(Data records Opens)

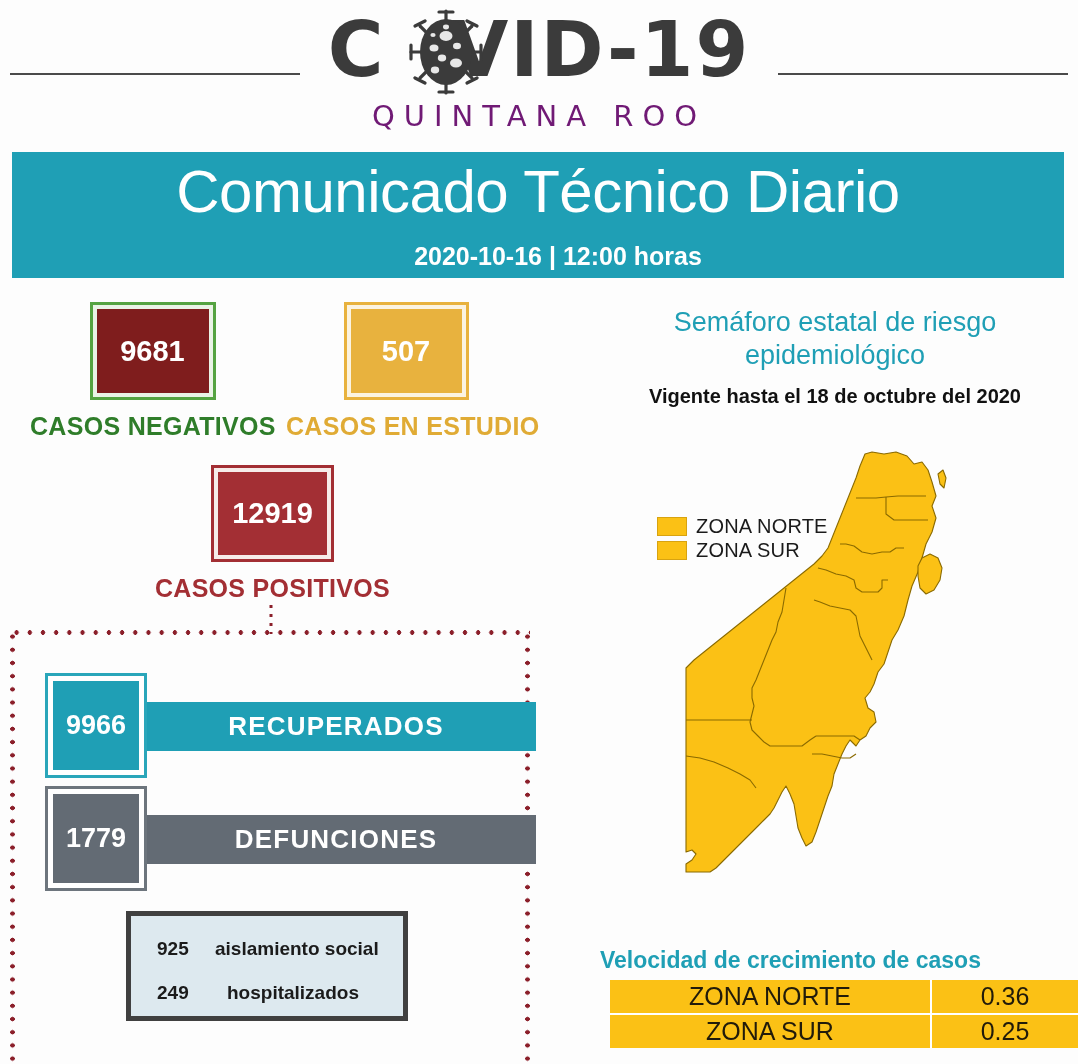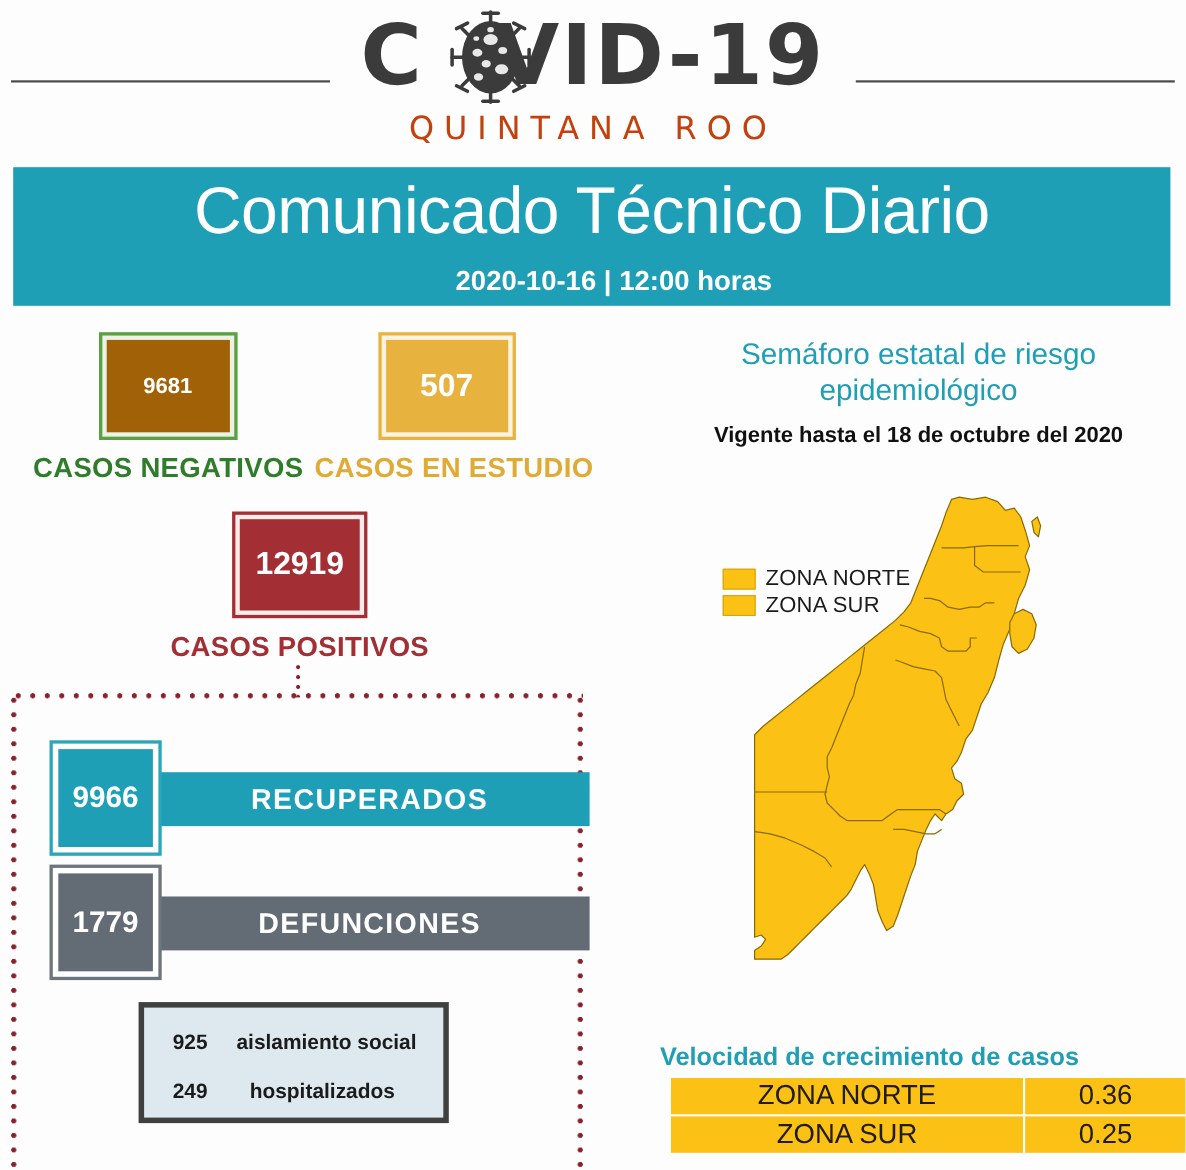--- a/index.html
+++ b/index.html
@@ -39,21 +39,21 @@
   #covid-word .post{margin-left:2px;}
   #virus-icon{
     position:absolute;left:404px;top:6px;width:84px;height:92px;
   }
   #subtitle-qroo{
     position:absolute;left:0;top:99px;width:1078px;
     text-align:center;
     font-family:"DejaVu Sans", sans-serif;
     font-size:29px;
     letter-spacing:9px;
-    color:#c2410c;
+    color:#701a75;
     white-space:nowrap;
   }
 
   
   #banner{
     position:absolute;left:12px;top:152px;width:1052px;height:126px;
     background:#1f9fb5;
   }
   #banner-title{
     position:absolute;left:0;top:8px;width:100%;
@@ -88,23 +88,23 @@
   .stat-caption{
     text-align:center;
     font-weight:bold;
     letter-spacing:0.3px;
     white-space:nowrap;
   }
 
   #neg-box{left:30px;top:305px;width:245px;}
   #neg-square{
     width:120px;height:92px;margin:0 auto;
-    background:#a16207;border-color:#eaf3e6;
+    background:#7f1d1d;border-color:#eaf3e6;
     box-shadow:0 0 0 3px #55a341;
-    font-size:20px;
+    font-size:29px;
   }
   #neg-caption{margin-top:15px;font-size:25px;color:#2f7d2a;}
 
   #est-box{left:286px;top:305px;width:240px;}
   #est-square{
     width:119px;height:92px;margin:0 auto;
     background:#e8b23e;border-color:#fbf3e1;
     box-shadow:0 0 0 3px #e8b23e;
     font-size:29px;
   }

(Data records Closes)
(Data records Opens)

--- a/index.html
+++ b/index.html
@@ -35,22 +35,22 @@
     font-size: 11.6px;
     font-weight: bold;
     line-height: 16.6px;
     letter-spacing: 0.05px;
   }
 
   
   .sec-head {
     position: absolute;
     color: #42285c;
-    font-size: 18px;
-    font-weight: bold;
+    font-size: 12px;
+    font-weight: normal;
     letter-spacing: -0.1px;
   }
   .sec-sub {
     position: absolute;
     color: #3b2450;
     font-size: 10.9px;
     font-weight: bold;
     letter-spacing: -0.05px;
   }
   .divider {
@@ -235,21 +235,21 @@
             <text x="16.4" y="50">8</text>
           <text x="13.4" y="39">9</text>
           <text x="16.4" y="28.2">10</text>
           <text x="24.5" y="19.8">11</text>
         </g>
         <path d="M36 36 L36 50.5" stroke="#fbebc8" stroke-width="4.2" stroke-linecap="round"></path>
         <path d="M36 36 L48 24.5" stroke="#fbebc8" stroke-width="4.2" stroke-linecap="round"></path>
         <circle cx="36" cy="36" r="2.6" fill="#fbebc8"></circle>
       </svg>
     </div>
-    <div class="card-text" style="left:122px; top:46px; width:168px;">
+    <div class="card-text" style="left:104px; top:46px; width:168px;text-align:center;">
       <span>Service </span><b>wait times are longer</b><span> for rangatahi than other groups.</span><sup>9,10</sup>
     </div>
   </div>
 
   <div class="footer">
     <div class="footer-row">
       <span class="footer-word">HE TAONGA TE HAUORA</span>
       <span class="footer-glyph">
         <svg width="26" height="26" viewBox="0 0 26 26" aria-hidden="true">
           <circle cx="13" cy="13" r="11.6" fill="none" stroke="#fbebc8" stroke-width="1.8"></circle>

(Data records Closes)

▶ **Exercise**: Considering the entries above, how many lines contain "word"? Give that number with nothing else.

▶ **Exercise response**: 2